Take My Hand(55)



I ask him about his family. Both of his children became lawyers, though he laughingly says they went for the money. One is in-house counsel at a tech company in Silicon Valley, and the other practices tax law in Montgomery. He asks about my medical practice, and I tell him about life as an obstetrician-gynecologist, the study I have been working on about reducing the high rate of maternal morbidity among Black women.

He nods. “But right now you’re back in Montgomery. You said over the phone you’re going to see about India.”

“Yes,” I say. “She’s sick. Have you heard anything?”

“I haven’t heard anything about that family in decades. I just got too busy, I guess.”

“Me, too.”

We both nod, two professionals who can always rely on our work as an excuse.

“I hear about the family through Alicia. She keeps up,” I say.

“Alicia?”

“She was the nurse I worked with.” He doesn’t remember her. It surprises me; but then again, it has been over forty years. “She tells me India has cancer.”

“Oh no. That’s terrible news.”

“Do you remember them, Lou? The Williams family?”

“Of course I do, Civil. I remember Senator Kennedy, his graciousness with them. I remember their grandmother’s hot-water corn bread. I remember their daddy. The hurt in that man’s eyes kept me up at night.”

I’m surprised to hear him say that, and Mace’s face rises behind my eyes. “The sisters. What do you remember about them?”

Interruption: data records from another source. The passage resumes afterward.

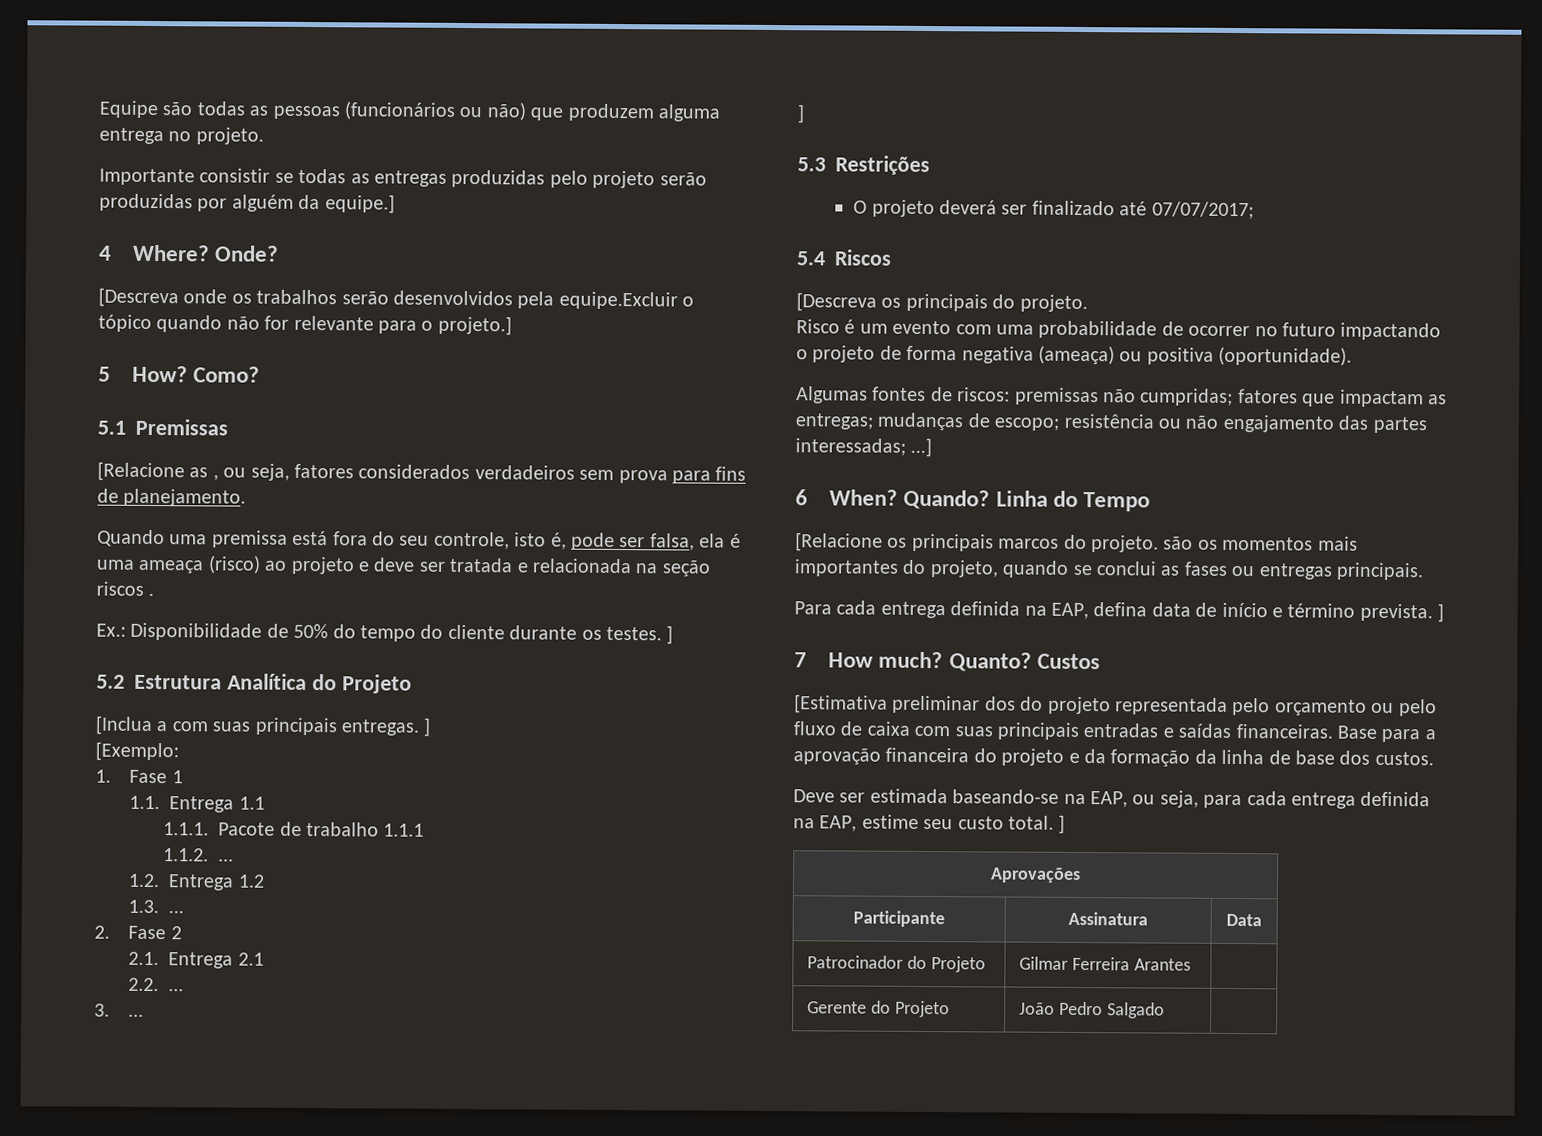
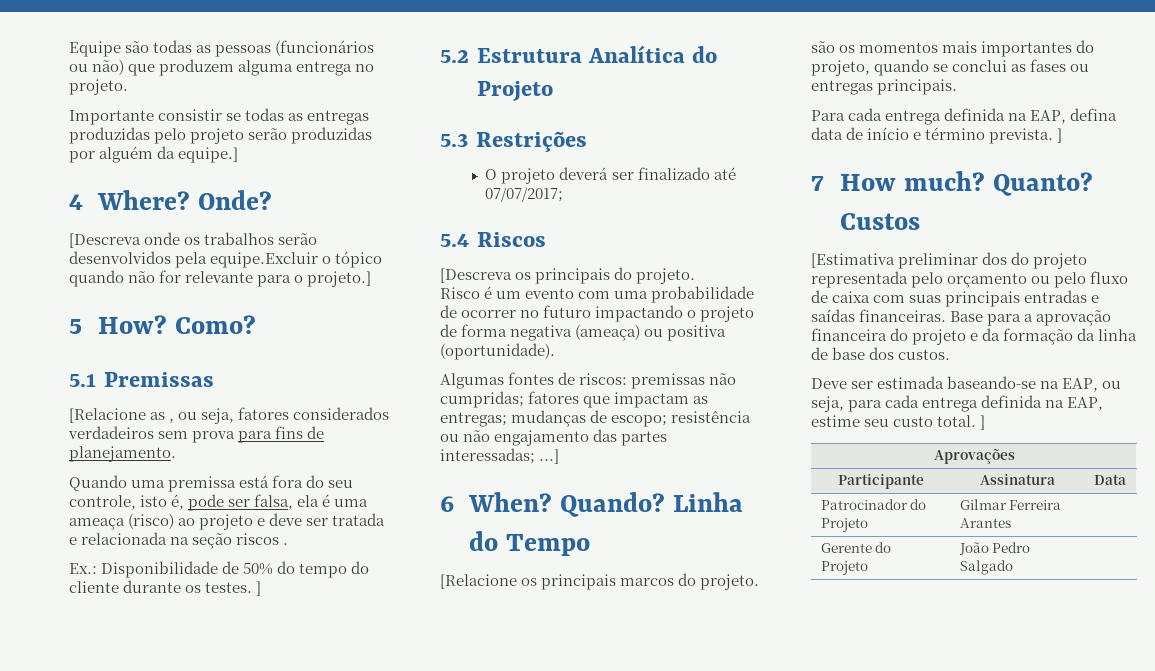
- [Inclua a com suas principais entregas. ]
- [Exemplo:
- 1. Fase 1
- 1.1. Entrega 1.1
- 1.1.1. Pacote de trabalho 1.1.1
- 1.1.2. ...
- 1.2. Entrega 1.2
- 1.3. ...
- 2. Fase 2
- 2.1. Entrega 2.1
- 2.2. ...
- 3. ...
- ]

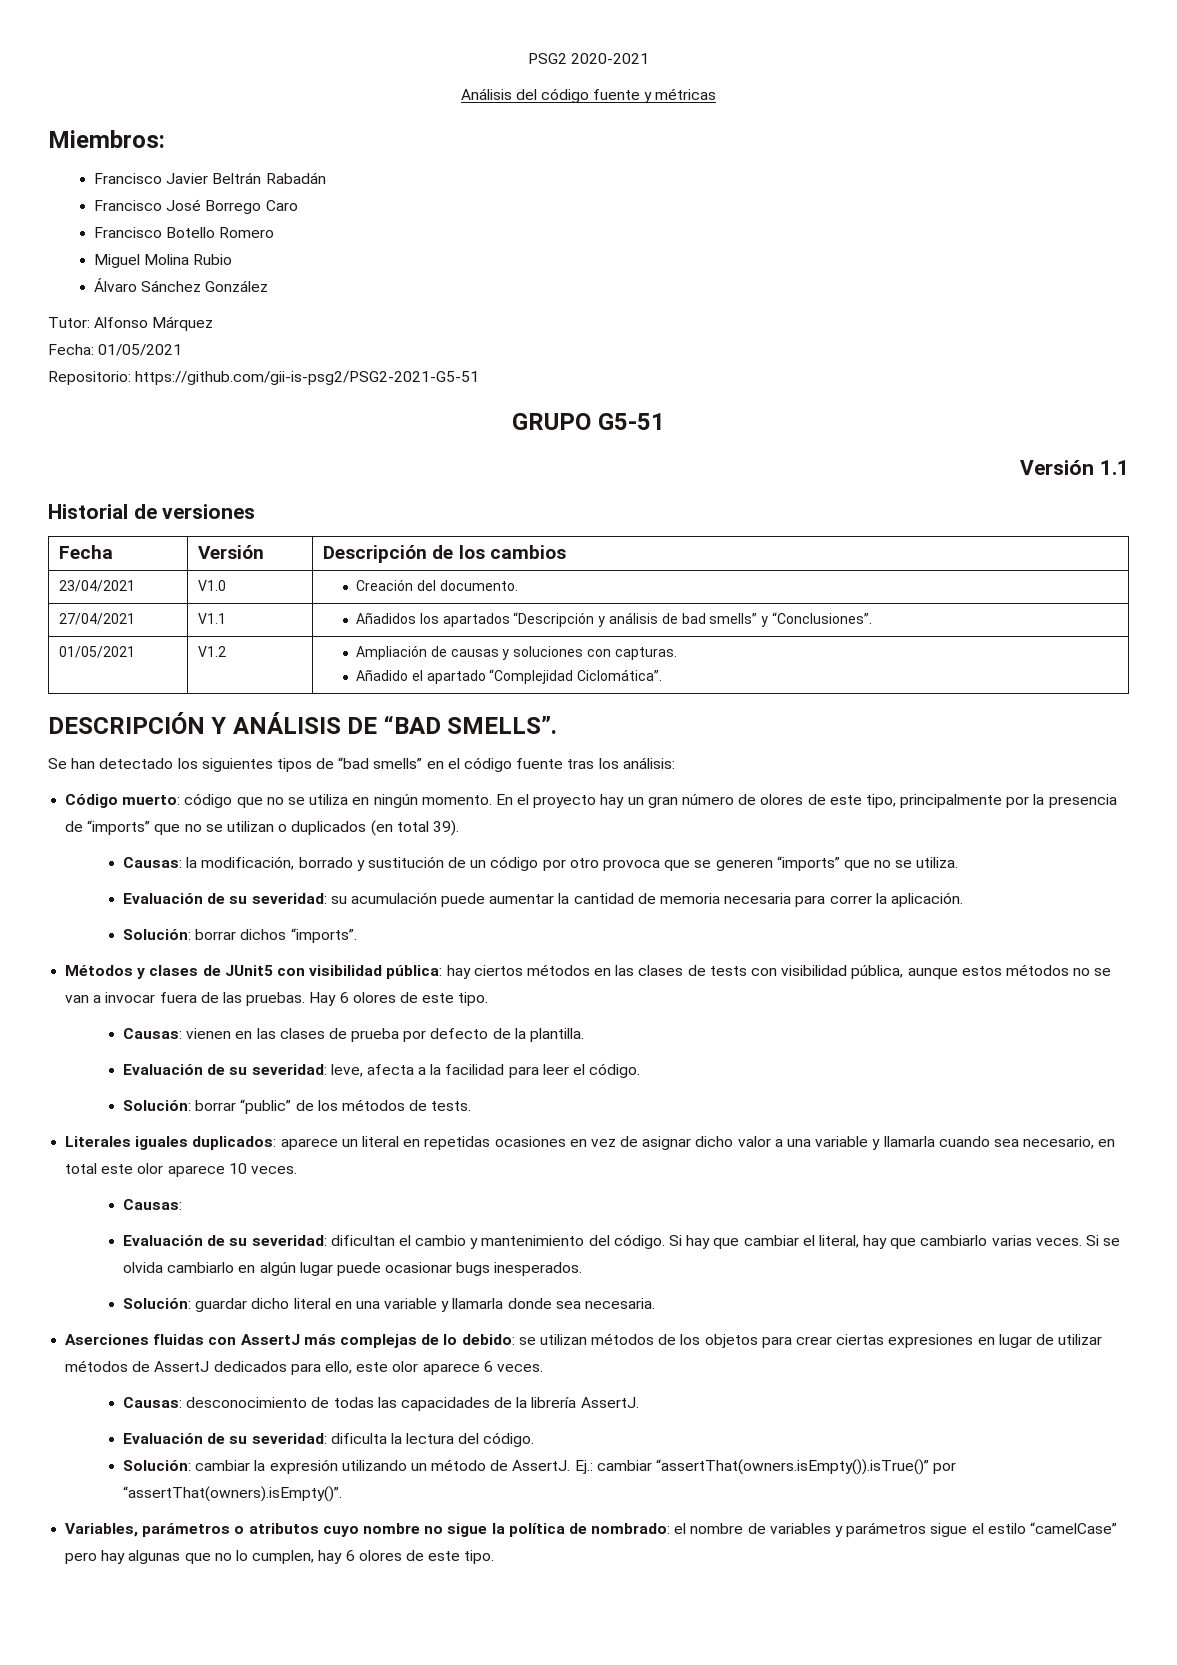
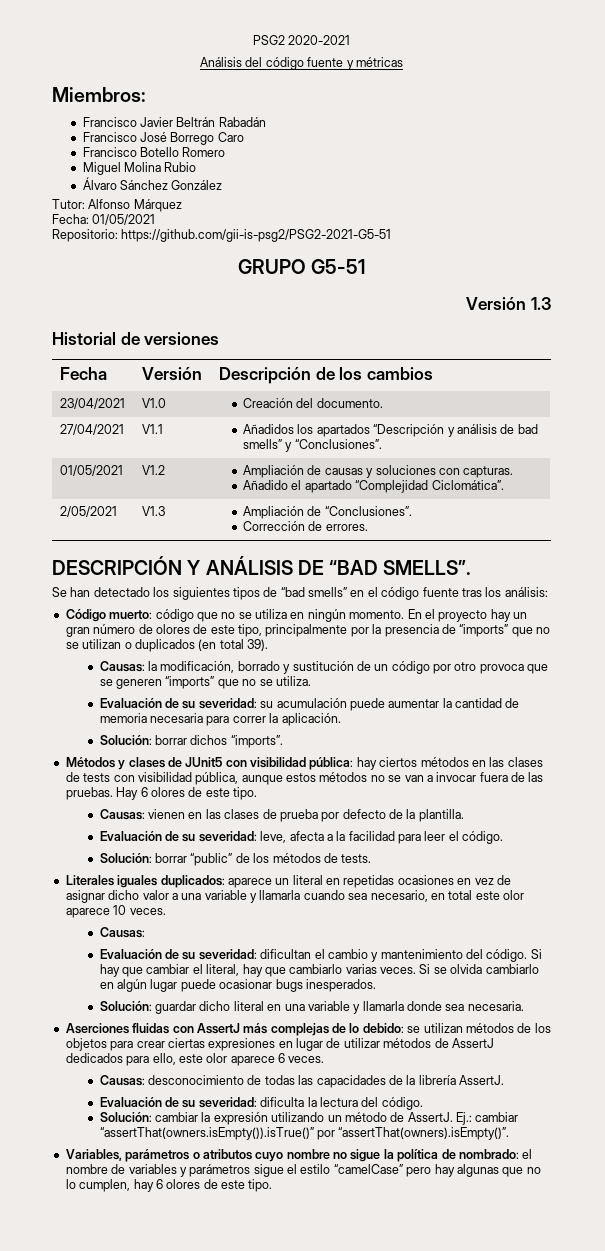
- Versión 1.1
+ Versión 1.3
+ 2/05/2021 | V1.3 | Ampliación de “Conclusiones”.
+ Corrección de errores.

“To be honest, I regret that I did not get to know the girls better. I tried to keep a respectful distance because they were just children. I was sensitive about that. I suppose I left that part up to you.”

“I understand.”

“I remember you,” he whispers. “Your determination. Your toughness. You were nobody to mess with, even back then.”

“You thought I was tough, huh? I thought you were crazy.”

He laughs. “Back then I thought justice was a moral right.”

“And now?”

“I still believe in right and wrong or else I wouldn’t be practicing law after all these years. It’s just that now I know justice is as complicated as everything else in life.”

His eyes grow distant. I can see that his memories of that time are different than mine. “Listen, Civil. I’ve tried a lot of cases over the years. But I’ve never forgotten that one. Never. You hear me? We did something back then. It may not have all worked out the way we thought it would, but we did something. You hear me?”

My eyes sting. The grain of the table is etched with scratches. I can see the waitress approaching with our food, but I want the moment to linger a little longer before we return to our bodies and the mundane act of nourishment. Lou and I are not so dissimilar. I have done some important surgeries, saved some lives I thought were lost. He has also had ups and downs. But I could not save those girls, and that has left its indelible mark. I just wish I could pull snatches of memories like him. But I remember everything. Every single little thing.





TWENTY-NINE




Montgomery

1973


Ty, Alicia, and I were sitting in the den with all the lights on. We had picked up some food from Church’s Chicken, and the room smelled like gravy. I knew my parents wouldn’t like us eating back there, but I wanted to use Daddy’s eight-track player. I never tired of listening to Otis Redding.

“My mama told me Lou’s trying to see how many other victims there were.” Ty wiped his hands on a napkin.

“Have other patients from the Montgomery clinic come forward?” Alicia asked.

“Not yet,” I said. “Actually, I was thinking the nurses could help.”

“Help? You mean like talk to our patients? Ain’t that against the rules?”

“The rules said Mrs. Seager could sterilize those girls.”

“You don’t work there no more, Civil. And I don’t want to lose my job. I can’t just go home and live with my mama.”

“Speaking of your job, there’s something I’ve been meaning to ask you. How did Mrs. Seager find out I’d moved the girls to the apartment? And that I’d taken them off birth control? You told her, didn’t you.”

Alicia just stared at me.

“I knew it!” I threw my box on the table. “This is all your fault!”

Alicia’s face crumpled. Ty walked over to the stereo and turned the volume down, then turned back to us and said, “Civil, that’s not fair. This ain’t nobody’s fault.”

“Why did you tell her, Alicia?”

“She asked me,” Alicia said in a weak voice, “and I couldn’t lie. She had already found out on her own about them being moved to Dixie Court—the agency sent her notice of their new address. She started asking me a bunch of questions, and I didn’t know what else to say. I swear I never thought she would do what she did.”

“Why didn’t you tell me? And I haven’t even heard from you since I got fired.” I handed her a tissue, trying not to cry myself. It was a horrible situation for all of us, and I knew that.

“I’m sorry, Civil. I should have told you, but I didn’t know how.”